How to Choose the Right Direct-View LED Video Wall

28 Jun, 2020, 09:27 AM

1. Viewing Distance

Pixel pitch — the distance between adjacent LED lights — has been a focus of a lot of the marketing done by manufacturers in a hyper-competitive market, but the increasingly miniscule gap may not even be relevant to many digital signage projects that use direct-view LED.

In simple terms, the finer the pitch, the closer viewers can be without seeing the individual LED lights. A common guideline is that a comfortable viewing distance equates to 10 feet for every millimeter of pitch. So a 1mm pixel pitch display looks good as close as 10 feet away, whereas a 2.5mm LED display is best seen from 25 feet or further back. When viewers are closer than the optimal minimum viewing distance, our eyes start to see the individual LED lights and the viewing experience is degraded.

2. Desired Resolution

No direct-view LED project should get underway until there is a clear sense of the type of content to be shown, and what that means in terms of resolution. While 4K is top of mind for many or most consumers these days, a 4K display using LEDs is very different from a 4K LCD display.

Think of it this way. If a direct-view LED module has 200 horizontal light pixels, it will take 20 of those modules lined up side by side to get to 4,000 pixels. If each LED module is 18 inches wide, the resulting width of the 4K LED wall would be 30 feet. The finer the pitch, the narrower that wall will be.

3. Customer Support and Supply

In choosing an LED supplier, buying on price alone is seductive, but very risky.
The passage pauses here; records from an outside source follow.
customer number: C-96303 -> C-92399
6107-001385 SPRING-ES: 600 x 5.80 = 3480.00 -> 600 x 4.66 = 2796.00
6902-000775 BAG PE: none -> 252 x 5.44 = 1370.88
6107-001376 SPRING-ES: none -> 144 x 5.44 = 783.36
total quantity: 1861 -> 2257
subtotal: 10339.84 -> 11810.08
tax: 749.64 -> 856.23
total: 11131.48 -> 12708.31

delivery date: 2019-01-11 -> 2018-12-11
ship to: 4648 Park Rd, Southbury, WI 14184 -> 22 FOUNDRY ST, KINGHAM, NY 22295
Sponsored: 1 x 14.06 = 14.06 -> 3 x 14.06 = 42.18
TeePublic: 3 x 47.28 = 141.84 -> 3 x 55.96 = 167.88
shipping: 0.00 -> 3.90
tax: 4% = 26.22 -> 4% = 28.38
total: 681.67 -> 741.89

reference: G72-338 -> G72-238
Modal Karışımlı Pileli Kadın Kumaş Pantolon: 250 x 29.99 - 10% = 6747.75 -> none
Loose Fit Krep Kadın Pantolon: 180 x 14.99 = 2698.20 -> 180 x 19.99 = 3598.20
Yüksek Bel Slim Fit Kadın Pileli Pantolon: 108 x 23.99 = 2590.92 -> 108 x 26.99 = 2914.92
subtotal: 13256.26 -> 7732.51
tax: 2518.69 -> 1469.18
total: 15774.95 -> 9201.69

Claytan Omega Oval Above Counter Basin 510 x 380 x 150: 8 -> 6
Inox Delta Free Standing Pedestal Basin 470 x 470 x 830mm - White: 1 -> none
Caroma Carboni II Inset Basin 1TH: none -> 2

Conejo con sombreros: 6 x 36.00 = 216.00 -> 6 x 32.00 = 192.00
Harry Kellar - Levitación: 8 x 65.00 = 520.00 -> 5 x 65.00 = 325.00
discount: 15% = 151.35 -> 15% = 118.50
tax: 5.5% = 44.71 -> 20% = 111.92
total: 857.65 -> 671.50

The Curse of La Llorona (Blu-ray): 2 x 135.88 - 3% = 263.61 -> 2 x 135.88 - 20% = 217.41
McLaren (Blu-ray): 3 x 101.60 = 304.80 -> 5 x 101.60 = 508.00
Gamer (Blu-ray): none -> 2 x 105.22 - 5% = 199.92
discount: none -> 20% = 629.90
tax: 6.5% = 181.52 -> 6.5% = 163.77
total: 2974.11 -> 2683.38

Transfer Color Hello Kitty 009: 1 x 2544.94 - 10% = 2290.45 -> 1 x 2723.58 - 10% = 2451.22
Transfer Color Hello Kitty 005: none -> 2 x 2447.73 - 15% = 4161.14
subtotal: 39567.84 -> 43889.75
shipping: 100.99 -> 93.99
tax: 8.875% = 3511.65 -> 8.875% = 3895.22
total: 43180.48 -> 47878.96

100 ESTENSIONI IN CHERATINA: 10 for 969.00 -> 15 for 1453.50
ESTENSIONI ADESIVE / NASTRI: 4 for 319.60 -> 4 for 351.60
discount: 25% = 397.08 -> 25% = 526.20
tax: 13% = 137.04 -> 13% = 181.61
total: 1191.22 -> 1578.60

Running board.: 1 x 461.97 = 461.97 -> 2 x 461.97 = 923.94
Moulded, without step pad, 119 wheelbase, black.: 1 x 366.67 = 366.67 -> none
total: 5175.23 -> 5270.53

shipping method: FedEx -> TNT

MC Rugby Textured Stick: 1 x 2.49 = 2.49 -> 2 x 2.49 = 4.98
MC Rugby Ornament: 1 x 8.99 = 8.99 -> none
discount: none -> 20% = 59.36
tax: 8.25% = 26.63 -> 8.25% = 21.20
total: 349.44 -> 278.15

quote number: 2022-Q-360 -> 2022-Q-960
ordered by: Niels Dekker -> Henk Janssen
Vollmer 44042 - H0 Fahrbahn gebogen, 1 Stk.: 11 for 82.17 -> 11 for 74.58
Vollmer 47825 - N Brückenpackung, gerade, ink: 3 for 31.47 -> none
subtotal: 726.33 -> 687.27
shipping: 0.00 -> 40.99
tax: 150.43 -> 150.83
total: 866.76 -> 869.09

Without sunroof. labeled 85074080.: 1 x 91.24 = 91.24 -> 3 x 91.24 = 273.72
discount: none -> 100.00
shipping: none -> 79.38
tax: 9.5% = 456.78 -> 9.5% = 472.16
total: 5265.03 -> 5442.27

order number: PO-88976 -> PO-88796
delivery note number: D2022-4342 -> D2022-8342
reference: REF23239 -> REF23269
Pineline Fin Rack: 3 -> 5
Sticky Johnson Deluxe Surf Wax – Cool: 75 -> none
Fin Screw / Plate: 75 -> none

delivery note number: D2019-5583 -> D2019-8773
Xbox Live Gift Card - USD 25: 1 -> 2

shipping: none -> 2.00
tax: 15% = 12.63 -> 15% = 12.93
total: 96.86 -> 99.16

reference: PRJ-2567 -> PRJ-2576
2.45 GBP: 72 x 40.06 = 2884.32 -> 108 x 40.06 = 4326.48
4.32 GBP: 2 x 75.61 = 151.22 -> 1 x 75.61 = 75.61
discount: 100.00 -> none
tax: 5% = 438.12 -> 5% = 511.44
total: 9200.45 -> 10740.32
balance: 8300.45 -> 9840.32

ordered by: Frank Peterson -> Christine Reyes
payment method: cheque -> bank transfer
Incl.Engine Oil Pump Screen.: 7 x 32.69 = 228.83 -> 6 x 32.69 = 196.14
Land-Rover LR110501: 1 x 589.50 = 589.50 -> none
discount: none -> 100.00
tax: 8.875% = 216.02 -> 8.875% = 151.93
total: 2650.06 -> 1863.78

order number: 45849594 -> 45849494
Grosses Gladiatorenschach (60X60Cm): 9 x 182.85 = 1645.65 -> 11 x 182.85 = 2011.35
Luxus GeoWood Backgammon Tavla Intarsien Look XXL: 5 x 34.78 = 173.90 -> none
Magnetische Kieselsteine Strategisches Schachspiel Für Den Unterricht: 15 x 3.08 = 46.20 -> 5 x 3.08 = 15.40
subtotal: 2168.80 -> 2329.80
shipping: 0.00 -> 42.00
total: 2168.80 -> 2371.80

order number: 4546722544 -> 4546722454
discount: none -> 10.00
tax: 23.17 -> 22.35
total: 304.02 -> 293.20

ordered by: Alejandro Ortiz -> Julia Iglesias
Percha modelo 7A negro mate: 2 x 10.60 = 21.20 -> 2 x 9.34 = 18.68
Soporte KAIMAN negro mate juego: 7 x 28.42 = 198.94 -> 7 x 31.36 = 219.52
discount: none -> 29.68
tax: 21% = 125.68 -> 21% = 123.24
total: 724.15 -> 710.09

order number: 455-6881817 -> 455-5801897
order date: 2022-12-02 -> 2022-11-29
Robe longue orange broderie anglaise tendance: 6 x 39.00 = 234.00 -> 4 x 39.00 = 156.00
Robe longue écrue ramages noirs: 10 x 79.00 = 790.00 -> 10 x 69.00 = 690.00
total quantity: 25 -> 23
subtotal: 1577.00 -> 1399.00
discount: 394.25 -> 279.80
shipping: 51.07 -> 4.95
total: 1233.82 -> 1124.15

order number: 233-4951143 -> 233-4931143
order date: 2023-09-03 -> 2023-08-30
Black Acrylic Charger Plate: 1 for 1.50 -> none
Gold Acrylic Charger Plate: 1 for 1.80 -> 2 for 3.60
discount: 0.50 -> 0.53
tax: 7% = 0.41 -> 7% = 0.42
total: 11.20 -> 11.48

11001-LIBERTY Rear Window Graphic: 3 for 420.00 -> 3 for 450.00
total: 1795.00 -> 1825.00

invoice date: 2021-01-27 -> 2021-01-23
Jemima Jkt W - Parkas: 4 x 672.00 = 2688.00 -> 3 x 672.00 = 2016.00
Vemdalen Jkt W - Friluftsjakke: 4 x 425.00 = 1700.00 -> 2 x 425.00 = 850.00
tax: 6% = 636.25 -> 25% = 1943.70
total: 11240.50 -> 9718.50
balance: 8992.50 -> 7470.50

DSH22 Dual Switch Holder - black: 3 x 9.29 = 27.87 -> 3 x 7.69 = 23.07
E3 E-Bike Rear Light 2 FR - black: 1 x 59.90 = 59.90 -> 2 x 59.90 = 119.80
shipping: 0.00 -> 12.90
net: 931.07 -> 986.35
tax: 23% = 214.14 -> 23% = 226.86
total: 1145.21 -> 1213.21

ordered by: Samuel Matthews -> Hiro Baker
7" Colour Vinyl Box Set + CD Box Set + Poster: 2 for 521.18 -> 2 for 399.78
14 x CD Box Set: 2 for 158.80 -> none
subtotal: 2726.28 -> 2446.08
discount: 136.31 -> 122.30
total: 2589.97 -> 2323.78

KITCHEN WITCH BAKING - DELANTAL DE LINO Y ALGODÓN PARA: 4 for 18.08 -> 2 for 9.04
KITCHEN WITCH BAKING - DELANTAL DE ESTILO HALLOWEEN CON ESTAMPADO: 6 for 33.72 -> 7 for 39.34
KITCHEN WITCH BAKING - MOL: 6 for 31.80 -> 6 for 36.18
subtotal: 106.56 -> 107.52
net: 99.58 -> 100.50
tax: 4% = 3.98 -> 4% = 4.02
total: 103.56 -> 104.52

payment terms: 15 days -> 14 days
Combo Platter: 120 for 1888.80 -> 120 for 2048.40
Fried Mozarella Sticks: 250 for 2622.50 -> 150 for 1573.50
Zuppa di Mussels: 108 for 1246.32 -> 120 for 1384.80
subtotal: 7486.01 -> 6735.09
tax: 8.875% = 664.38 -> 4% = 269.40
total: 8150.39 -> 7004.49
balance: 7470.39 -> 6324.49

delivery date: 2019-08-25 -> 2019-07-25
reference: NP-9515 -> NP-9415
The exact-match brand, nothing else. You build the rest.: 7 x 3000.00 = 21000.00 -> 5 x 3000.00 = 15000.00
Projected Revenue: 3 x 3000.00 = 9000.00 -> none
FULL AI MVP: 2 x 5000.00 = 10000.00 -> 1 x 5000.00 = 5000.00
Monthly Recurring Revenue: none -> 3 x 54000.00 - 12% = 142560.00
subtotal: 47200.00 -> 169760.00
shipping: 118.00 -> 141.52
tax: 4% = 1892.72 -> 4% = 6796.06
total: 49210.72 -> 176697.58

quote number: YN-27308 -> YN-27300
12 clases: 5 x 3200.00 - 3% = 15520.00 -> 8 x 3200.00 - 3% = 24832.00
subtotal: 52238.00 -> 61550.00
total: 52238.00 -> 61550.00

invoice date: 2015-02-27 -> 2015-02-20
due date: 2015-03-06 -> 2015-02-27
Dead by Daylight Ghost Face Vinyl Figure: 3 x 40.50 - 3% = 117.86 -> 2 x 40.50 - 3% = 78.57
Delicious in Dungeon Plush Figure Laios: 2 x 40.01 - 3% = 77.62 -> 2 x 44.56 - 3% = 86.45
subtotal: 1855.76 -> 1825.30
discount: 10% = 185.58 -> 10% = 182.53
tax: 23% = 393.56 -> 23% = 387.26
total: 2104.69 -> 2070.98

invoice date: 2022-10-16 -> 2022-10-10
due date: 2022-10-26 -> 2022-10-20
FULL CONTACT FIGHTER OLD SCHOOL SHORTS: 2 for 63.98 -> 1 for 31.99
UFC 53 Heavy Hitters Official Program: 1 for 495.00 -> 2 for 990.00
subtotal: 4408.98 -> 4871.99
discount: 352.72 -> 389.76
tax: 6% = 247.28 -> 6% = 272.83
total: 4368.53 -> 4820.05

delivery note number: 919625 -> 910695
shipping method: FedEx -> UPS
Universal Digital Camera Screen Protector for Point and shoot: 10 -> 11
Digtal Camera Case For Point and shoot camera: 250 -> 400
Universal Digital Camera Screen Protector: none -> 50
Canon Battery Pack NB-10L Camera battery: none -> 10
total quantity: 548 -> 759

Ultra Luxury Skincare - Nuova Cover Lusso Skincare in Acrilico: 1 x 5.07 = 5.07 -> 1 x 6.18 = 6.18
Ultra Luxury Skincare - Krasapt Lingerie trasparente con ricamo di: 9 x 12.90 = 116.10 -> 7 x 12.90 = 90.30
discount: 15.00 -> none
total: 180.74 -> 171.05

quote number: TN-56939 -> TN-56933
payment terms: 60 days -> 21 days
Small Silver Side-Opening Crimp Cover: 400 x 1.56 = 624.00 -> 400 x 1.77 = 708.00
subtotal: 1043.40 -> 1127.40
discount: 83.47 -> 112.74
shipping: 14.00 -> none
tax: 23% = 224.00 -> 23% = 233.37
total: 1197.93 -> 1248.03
Here’s why: when there are problems,they should provide some years warranty as assurance to quality, It must have sales offices staffed by technical experts who can provide help at any hour of day.

 

 

4. Serviceability

In most commercial installations, space is at a premium because of the cost per square foot. Setting up an LED video wall that requires access from the rear to get at the electronics and connectors requires the video wall to be bumped out a foot or two from a structural wall, so technicians can do the initial installation and servicing. That space is no longer usable for anything else.

If a rear-serviced wall is built and then pushed in to adjoin with a structural wall, that video wall will need to be partially or fully dismantled to get at the electronics whenever problems arise — causing lengthy outages and substantial disruption to the environment.

By comparison, front-serviceable displays allow the individual LED modules to be removed using a magnetic tool that pops them out individually, in a matter of seconds, with no disruption. Front-serviced displays also minimize the necessary footprint of a direct-view wall, with just enough clearance required in the rear to allow air flow for cooling.